> To do: Each line that contains the word "День" is to be copied from the records below.

*** Available data ***

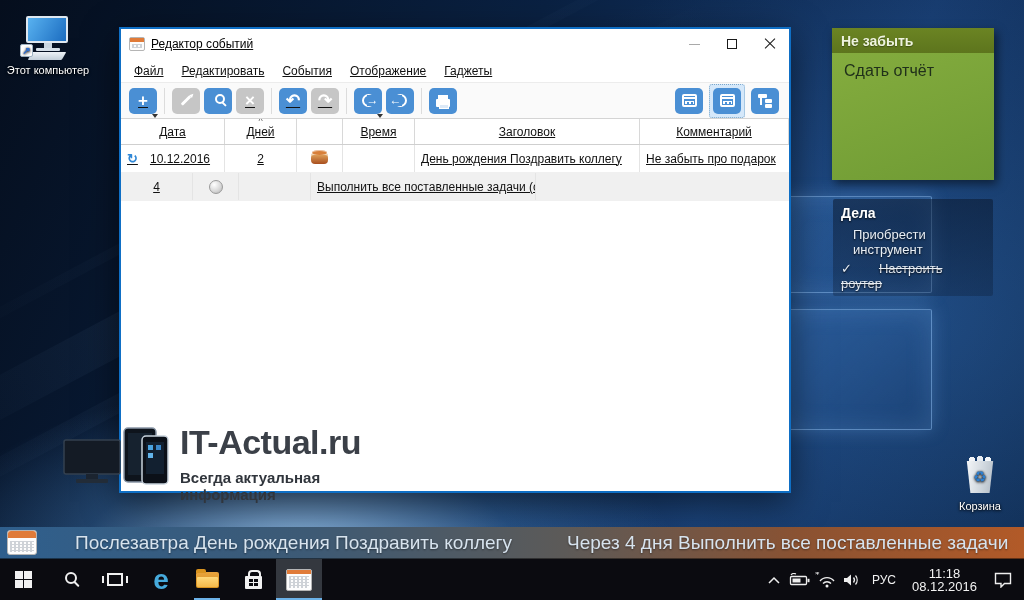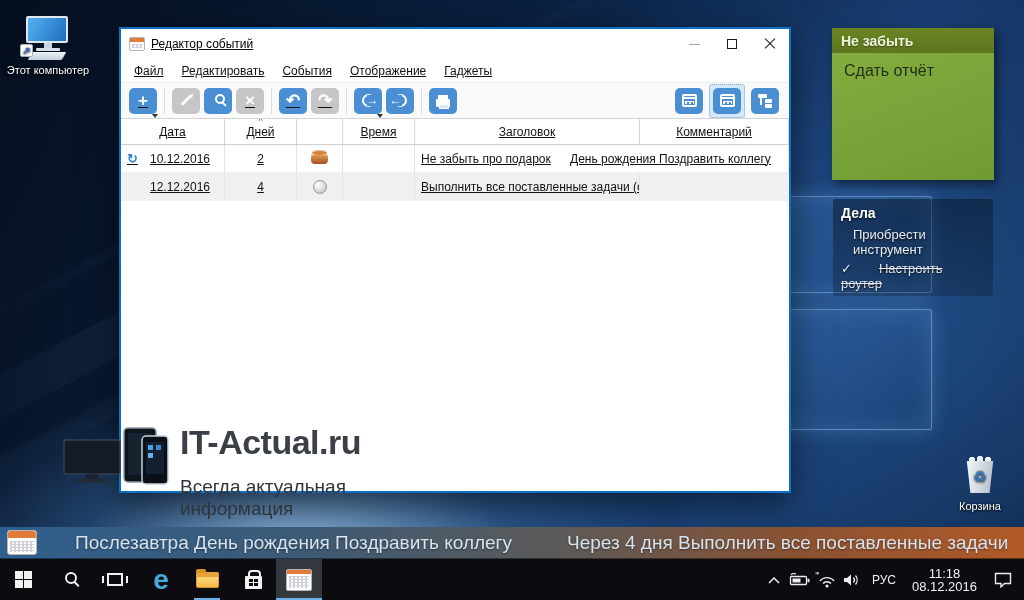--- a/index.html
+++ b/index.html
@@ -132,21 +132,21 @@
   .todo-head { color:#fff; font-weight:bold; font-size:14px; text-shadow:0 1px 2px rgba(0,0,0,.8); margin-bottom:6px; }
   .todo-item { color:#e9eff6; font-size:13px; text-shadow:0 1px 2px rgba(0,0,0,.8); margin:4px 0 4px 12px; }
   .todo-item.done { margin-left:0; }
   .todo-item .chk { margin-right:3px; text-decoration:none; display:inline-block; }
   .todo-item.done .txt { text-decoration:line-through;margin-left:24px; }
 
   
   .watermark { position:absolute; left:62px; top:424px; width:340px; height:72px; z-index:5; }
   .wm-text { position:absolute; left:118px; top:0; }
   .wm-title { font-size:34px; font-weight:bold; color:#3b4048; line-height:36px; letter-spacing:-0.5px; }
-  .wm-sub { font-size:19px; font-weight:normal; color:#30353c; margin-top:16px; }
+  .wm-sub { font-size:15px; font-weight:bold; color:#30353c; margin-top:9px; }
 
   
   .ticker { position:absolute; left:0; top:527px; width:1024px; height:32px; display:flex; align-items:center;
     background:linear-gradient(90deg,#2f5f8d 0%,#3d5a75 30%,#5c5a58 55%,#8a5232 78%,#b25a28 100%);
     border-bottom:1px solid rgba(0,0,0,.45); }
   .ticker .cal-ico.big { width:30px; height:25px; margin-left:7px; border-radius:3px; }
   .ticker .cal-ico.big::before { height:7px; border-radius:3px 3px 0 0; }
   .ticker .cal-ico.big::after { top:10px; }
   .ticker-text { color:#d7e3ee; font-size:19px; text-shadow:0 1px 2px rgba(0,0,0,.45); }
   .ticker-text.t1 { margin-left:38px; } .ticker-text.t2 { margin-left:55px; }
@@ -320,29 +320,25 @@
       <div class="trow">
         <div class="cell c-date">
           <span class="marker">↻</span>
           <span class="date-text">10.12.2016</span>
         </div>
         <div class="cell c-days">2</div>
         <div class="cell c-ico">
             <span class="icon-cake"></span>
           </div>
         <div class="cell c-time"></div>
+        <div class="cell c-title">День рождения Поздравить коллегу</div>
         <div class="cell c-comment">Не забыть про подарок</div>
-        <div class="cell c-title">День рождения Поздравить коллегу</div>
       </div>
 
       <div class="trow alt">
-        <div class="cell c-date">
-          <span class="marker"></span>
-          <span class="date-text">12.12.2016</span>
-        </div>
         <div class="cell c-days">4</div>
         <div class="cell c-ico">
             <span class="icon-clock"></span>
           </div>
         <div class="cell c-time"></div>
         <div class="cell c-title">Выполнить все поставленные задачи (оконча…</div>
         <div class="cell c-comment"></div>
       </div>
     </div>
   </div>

*** End of Available data ***

> Output of the exercise:
+        <div class="cell c-title">День рождения Поздравить коллегу</div>
-        <div class="cell c-title">День рождения Поздравить коллегу</div>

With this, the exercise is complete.